Eu pressentia algo de ruim no silêncio de dias sem comunicação. Sabia que ele estava no hospital muito debilitado e já até havíamos nos despedido. A mensagem, que levou cerca de meia hora para ser respondida, pôs fim a dúvida:
“Pedro, o Parofes acabou de falecer”.
Eu já havia perdido avós e gente mais velha na família. Apesar de estar esperando sua morte, eu nunca havia sentido um golpe no estomago daquele jeito. O Parofes morreu. Ele não mais existe, acabou as conversas, as caminhadas. Uma pessoa, cheia de vida agora não era mais feita de carne e osso.
Pouco tempo depois fui a São Paulo e visitei a Lili no apartamento em que eles viviam e que há muito eu frequentava. Senti o vazio no lugar...
Ela me deu alguns pertences seus, alguns dos quais eu guardo até hoje, como um relógio e a blusa de frio que ele tanto gostava e que já fiz alguns cumes andinos com eles. Outra coisa que ela me deu foi uma caixa de madeira lustrada e fechada com dois parafusos. Dentro estavam suas cinzas.
Ela me avisou que antes de Parofes morrer, ele pediu para ela que eu jogasse suas cinzas no alto das Agulhas Negras. Nem precisava pedir, pois quando ele ainda estava vivo eu já havia prometido fazer isso:
“Se tu não me jogar na porra daquele cume, eu vou puxar tua perna pra baixo da cama à noite!” Disse rindo no dia em que nos despedimos no hospital.
Até agora eu não joguei, embora eu tenha estado em Agulhas uma vez. Decidi que lá seria o último lugar que ele seria deixado...
Antes disso, resolvi jogar as cinzas do Parofes em todas as montanhas que eu escalasse e não foram poucas. Até agora foram 15 montanhas nos Andes, 13 delas acima de 6 mil metros e em 3 país diferentes. Ele também foi jogado pelo Max na base do Annapurna, montanha com mais de 8 mil metros localizada no Nepal. A história dos locais onde as cinzas de Parofes ficaram até agora será publicada na revista Go Outside em breve.
Mas chegava a data do primeiro aniversário sem ele e não sabia como fazer uma homenagem digna. Aliás, depois de tantas montanhas escalando juntos, o que mais poderia fazer?
Decidi então chamar o maior número de amigos e subir uma montanha singela e bonita. Uma montanha que aliás, foi a primeira que subimos juntos, isso no ano de 2008: O Camapuan, na Serra do Mar paranaense.
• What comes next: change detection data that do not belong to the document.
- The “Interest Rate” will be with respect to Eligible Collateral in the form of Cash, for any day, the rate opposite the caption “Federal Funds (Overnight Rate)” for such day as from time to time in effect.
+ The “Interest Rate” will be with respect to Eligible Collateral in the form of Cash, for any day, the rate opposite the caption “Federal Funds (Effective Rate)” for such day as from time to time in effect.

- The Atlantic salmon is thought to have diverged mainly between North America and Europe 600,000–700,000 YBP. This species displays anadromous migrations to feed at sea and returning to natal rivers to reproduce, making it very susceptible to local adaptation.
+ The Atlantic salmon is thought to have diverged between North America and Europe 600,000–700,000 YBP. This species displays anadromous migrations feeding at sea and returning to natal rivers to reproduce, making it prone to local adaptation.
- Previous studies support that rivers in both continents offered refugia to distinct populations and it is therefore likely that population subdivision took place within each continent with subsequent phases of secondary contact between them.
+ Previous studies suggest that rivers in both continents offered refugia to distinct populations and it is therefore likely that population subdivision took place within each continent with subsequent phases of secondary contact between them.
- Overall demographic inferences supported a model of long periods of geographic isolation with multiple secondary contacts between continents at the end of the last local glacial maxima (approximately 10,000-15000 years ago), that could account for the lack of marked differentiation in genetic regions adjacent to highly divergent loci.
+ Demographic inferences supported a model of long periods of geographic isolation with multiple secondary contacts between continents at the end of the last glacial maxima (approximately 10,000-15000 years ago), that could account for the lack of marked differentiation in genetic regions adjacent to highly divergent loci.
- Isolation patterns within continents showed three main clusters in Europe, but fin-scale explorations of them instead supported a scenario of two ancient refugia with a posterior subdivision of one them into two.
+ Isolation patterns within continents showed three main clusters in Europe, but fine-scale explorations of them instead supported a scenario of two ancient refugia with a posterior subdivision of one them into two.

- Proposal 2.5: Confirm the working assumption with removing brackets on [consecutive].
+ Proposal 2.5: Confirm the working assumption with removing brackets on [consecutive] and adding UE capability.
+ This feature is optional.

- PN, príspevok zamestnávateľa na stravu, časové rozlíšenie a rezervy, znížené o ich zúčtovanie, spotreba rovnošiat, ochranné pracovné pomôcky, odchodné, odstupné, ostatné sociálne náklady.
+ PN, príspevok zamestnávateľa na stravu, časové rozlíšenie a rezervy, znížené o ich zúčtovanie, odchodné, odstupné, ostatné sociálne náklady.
Esta escalada que fizemos juntos, 8 anos atrás, foi marcado por ser uma das piores roubadas que fizemos juntos. O Parofes chegou de São Paulo pela manhã e fomos direto pro morro debaixo de uma chuvarada horrível. Daquelas chuvas finas geladas e intermináveis que o Julio Fiori costuma chamar de “Chuva boa para morrer na serra”.
E não deu outra. Até chegamos no cume, mas foi uma péssima ideia acampar lá. Nos arrependemos e voltamos todo encharcados, com água até os joelhos na trilha, e fomos dormir no refúgio 5.13 em Quatro Barras.
7 anos depois, minha homenagem continuava em curso, apesar da previsão de tempo não ser das melhores. Saímos de Curitiba, Maria e eu, às 9 da noite rumo à serra com gotas d’água no para-brisa, para somente começar a caminhar às 22 horas, com bastante umidade no ar.
A subida levou 3 horas, como de costume. E como de costume choveu como um “dia bom para se morrer na serra”. Como no primeiro dia em que eu e o Parofes subimos a montanha e como no dia em que ele morreu...
A homenagem, no dia seguinte, foi singela e quase solitária, pois as poucas pessoas que foram (Greissy, sua sobrinha de 9 anos e Victor Dossi) acamparam no Tucum e nos desencontramos. No Camapuan estava só eu e a Maria, baita companheira para enfrentar aquele frio úmido. Deixei um punhado de Parofes lá em cima. O vento, neste momento, jogou suas cinzas , que caiu sobre a minha namorada. Acho que ele deve ter dado risada lá em cima.
Foi uma subida e descida sofrida e perrengosa, um dia bom pra morrer na serra.